Побуждаемый таким образом, Бонавантюр не мог уже уклониться от ответа.
– Не отпираюсь, – отвечал он, – что мое присутствие в Меркоаре показалось необходимым для того, чтобы остановить притязания женихов, которых богатство и красота мадмуазель де Баржак притягивают к ней беспрестанно. Мы исполняем отеческий долг к этой молодой девушке; можем ли мы оставить ее без покровительства и советов среди шумного общества, которое соберется в ее собственном доме?
– Очень хорошо, – сказал барон сухим тоном вставая, – вот, наконец, вы высказались, преподобный отец. Итак, вы неблагоприятно смотрите на мои угождения вашей питомице и всеми силами будете сопротивляться моим намерениям?
– Я имел уже честь уверить вас, барон де Ларош-Буассо, что мадмуазель де Баржак останется совершенно свободной в своем выборе. Но фронтенакские бенедиктинцы, без всякого сомнения, воспользуются правом, принадлежащим им, подавать советы и делать увещевания.
– Все лучше и лучше! – перебил барон с иронией, прохаживаясь большими шагами и бренча своими серебряными шпорами. – К несчастью для вас, преподобный отец, уверяют, что ваши увещевания не очень слушает эта непослушная девушка. Не скажете ли вы мне, по крайней мере, причину предубеждения вашего против меня?
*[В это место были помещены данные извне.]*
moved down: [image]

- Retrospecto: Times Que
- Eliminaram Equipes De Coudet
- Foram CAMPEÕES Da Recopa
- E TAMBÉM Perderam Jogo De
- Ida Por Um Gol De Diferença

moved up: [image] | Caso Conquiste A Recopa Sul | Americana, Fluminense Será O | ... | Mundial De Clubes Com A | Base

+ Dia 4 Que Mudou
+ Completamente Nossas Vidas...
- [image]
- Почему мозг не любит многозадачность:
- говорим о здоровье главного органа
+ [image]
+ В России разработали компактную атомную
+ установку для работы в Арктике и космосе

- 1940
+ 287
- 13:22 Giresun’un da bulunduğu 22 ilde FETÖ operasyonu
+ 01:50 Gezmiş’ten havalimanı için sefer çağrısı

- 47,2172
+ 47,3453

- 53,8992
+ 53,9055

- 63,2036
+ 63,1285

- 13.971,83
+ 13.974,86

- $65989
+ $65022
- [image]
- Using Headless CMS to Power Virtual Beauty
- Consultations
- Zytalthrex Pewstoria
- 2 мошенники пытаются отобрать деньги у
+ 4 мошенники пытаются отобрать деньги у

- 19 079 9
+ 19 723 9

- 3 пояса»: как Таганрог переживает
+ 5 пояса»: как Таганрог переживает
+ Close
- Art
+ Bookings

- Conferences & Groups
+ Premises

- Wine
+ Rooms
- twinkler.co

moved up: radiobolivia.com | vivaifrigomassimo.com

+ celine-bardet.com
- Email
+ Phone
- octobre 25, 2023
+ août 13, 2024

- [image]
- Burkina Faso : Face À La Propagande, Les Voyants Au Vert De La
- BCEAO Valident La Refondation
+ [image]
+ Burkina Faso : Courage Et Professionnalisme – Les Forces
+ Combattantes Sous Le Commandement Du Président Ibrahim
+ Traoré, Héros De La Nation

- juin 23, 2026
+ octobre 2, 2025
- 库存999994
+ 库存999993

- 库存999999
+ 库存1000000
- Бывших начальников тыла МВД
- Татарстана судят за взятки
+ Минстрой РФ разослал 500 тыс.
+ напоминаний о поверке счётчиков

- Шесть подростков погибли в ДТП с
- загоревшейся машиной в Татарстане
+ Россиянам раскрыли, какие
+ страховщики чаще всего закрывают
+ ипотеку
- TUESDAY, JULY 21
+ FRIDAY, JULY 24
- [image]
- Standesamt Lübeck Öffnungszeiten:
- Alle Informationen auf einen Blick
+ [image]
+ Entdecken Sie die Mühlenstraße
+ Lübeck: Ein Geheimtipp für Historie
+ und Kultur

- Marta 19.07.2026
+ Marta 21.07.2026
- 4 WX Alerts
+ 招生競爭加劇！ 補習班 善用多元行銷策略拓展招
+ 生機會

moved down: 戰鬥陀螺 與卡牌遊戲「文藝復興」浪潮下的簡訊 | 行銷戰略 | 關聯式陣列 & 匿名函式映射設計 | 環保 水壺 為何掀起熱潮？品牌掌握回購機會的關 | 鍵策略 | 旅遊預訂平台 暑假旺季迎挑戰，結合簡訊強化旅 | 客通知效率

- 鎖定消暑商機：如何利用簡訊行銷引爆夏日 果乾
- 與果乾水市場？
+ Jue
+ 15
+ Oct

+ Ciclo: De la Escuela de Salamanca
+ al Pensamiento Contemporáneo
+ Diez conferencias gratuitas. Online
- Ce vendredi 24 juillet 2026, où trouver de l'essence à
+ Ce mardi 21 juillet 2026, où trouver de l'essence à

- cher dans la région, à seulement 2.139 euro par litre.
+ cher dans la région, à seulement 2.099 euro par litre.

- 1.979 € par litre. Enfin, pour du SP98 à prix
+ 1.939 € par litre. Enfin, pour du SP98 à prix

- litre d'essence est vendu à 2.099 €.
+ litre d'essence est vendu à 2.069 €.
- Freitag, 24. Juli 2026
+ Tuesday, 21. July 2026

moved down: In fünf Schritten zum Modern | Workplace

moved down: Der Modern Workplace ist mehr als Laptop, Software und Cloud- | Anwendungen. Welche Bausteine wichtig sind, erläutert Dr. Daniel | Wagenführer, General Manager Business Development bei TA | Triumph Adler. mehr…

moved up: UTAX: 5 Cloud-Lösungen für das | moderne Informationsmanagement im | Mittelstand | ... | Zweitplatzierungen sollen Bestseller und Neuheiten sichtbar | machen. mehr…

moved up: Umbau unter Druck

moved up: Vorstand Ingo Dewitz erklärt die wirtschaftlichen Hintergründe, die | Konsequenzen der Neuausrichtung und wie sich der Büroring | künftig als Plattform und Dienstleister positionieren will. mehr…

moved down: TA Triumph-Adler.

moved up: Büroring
– Э, барон! – вскричал Бонавантюр, выведенный из терпения этой настойчивостью. – Нужно ли отыскивать другие причины, кроме вашей беспорядочной жизни, вашего расстроенного состояния и в особенности вашей тайной привязанности к протестантской ереси?
– Мое разорение – дело ваших рук, – с энергией возразил Ларош-Буассо, – жизнь моя такова, как жизнь всех дворян, чувствующих свое благородство. Что же касается до того старого обвинения в протестантстве, которое беспрестанно бросают мне в лицо, как когда-то бросали в лицо предкам моим и набожного католика графа де Варина, я мог бы спросить, на чем оно основано; но положим, что оно и справедливо; не лучше ли, преподобный отец, оставаться протестантом в глубине сердца, чем не иметь никакой религии, как множество других?
– И не с вами ли это точно так же, барон? – строго сказал бенедиктинец. – Уверяют, что та и другая церковь… Но перестанем говорить об этом, – остановил он сам себя с усилием, – я не должен изведывать совесть без особенного на то приглашения. Бог будет судить всех нас!
Опять замолчали; барон продолжал прохаживаться по комнате; наконец он снова остановился перед приором.
– Итак, вы не принимаете способа, которым я предлагал вам загладить вопиющую несправедливость? – спросил он со сдержанным гневом. – Я желал загладить прошлое и заключить с вами мир, залогом которого была бы мадмуазель де Баржак; вы предпочитаете войну; итак, я буду вести ее с вами – горячую, ожесточенную, клянусь вам… Для начала объявляю вам: я женюсь на вашей питомице назло вам!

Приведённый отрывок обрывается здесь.